[DATA SECTION]

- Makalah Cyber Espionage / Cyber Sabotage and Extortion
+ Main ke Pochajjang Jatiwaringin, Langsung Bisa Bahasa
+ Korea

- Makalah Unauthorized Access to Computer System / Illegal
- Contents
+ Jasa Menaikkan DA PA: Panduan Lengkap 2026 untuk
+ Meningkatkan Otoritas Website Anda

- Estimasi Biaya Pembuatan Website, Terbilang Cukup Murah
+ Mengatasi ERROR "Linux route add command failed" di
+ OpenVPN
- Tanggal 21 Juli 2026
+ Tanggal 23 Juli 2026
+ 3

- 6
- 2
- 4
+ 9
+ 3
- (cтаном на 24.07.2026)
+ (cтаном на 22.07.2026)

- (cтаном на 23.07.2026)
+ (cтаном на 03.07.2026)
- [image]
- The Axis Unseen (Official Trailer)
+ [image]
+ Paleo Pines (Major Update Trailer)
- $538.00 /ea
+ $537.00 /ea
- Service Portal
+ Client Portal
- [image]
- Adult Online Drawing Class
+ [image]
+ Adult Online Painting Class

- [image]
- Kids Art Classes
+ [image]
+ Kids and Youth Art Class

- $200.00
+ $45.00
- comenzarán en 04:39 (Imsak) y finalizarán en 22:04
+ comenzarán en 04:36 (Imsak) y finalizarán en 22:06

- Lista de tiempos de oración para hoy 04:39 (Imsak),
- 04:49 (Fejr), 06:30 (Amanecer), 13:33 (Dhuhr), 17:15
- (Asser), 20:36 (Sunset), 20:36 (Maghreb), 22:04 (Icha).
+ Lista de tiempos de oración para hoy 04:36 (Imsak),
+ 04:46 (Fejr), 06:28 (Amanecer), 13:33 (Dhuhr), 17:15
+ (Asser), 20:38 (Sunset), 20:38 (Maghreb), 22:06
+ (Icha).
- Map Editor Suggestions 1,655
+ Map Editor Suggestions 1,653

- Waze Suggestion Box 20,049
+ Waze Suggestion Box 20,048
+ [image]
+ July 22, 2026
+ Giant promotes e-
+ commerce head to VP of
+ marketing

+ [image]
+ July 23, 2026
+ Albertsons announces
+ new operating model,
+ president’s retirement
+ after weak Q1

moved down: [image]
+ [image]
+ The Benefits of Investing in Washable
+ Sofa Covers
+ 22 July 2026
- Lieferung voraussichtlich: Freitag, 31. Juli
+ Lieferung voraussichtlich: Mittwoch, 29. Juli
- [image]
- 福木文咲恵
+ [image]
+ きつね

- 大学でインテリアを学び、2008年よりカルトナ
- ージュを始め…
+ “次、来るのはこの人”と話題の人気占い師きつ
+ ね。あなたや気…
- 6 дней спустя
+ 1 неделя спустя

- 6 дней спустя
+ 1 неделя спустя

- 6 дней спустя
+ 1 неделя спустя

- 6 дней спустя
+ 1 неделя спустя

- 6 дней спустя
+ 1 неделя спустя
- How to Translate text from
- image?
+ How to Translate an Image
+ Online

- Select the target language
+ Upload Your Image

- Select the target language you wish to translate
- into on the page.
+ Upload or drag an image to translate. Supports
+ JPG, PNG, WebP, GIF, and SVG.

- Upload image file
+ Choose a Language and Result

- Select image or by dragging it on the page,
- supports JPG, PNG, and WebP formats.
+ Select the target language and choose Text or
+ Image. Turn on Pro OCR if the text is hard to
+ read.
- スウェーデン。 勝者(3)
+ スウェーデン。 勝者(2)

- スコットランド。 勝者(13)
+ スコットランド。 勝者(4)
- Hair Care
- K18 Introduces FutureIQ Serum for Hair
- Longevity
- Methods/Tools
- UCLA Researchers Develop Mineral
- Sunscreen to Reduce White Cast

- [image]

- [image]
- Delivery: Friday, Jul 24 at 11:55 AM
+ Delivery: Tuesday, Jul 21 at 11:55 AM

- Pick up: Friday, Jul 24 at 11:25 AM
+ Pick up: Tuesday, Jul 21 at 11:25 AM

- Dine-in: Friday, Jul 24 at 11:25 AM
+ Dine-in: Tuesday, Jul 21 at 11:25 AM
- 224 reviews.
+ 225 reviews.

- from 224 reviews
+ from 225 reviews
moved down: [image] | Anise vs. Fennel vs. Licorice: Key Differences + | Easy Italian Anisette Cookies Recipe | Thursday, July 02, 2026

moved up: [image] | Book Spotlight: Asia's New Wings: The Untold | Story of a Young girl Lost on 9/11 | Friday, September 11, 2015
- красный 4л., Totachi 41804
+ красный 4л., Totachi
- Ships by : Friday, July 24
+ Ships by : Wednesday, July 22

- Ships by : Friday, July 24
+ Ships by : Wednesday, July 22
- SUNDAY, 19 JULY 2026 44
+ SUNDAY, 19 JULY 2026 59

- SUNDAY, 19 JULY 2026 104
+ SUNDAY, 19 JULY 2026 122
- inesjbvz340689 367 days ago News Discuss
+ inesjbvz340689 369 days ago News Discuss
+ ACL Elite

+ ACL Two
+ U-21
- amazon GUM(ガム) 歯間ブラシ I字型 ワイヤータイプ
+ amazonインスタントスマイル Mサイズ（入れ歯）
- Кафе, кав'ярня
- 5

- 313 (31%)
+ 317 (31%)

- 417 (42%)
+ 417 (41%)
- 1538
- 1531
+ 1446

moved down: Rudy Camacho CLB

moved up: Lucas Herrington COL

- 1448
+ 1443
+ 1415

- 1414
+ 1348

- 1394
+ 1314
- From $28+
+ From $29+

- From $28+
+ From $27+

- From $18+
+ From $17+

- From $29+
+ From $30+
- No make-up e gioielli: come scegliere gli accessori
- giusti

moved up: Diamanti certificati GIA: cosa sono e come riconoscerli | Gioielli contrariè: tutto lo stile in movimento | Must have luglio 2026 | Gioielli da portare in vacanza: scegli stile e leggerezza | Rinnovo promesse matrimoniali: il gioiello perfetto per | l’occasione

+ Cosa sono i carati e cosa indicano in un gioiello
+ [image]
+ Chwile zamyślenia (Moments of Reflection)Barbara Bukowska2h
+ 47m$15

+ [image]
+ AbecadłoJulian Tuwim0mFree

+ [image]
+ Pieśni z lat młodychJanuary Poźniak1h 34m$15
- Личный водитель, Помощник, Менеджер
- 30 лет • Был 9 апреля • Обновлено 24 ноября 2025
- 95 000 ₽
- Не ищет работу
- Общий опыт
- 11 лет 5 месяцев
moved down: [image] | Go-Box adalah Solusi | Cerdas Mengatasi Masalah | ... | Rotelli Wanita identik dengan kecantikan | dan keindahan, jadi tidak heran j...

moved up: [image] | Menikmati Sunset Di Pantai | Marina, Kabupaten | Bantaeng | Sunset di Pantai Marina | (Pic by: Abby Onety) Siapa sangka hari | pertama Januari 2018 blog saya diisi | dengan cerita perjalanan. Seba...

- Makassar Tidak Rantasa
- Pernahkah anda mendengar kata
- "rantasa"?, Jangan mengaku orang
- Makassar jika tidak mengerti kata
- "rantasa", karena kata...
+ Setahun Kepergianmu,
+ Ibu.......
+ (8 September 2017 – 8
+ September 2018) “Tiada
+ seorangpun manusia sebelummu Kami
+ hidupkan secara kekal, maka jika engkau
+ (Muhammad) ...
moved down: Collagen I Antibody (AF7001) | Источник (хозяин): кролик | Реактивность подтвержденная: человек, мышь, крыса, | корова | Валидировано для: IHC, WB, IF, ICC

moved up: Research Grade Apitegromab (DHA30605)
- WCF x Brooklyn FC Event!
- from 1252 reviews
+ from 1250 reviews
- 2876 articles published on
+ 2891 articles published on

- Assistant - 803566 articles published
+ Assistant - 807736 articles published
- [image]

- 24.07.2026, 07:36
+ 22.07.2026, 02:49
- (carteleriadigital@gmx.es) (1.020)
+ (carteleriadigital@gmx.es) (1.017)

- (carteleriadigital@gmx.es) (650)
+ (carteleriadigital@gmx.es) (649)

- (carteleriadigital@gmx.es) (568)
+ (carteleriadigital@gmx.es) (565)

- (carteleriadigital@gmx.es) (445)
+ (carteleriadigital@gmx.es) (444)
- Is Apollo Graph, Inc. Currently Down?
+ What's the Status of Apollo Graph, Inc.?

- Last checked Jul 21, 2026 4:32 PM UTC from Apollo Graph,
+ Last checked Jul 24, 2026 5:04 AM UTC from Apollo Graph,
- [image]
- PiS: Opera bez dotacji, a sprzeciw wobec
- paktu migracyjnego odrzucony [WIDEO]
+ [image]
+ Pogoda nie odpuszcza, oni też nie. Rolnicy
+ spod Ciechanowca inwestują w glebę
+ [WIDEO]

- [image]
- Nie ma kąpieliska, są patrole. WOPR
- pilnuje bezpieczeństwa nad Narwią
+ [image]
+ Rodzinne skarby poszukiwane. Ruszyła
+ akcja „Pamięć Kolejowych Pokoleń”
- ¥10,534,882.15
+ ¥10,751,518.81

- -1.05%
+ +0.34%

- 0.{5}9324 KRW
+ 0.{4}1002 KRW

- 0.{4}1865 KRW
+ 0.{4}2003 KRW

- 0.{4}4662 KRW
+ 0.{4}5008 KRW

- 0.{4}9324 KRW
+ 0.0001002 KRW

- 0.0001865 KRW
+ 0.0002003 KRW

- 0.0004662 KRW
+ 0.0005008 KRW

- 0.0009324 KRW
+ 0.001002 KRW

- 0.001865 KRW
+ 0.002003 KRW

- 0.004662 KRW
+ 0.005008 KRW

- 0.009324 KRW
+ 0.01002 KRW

[/DATA SECTION]

▶ _WHAT TO WORK ON_: Every line from the line containing "moved down: Rudy Camacho CLB" through the line containing "moved up: Diamanti" in the records above must be retyped exactly. Leave out the rest.

▶ _EXERCISE SOLUTION_:
moved down: Rudy Camacho CLB

moved up: Lucas Herrington COL

- 1448
+ 1443
+ 1415

- 1414
+ 1348

- 1394
+ 1314
- From $28+
+ From $29+

- From $28+
+ From $27+

- From $18+
+ From $17+

- From $29+
+ From $30+
- No make-up e gioielli: come scegliere gli accessori
- giusti

moved up: Diamanti certificati GIA: cosa sono e come riconoscerli | Gioielli contrariè: tutto lo stile in movimento | Must have luglio 2026 | Gioielli da portare in vacanza: scegli stile e leggerezza | Rinnovo promesse matrimoniali: il gioiello perfetto per | l’occasione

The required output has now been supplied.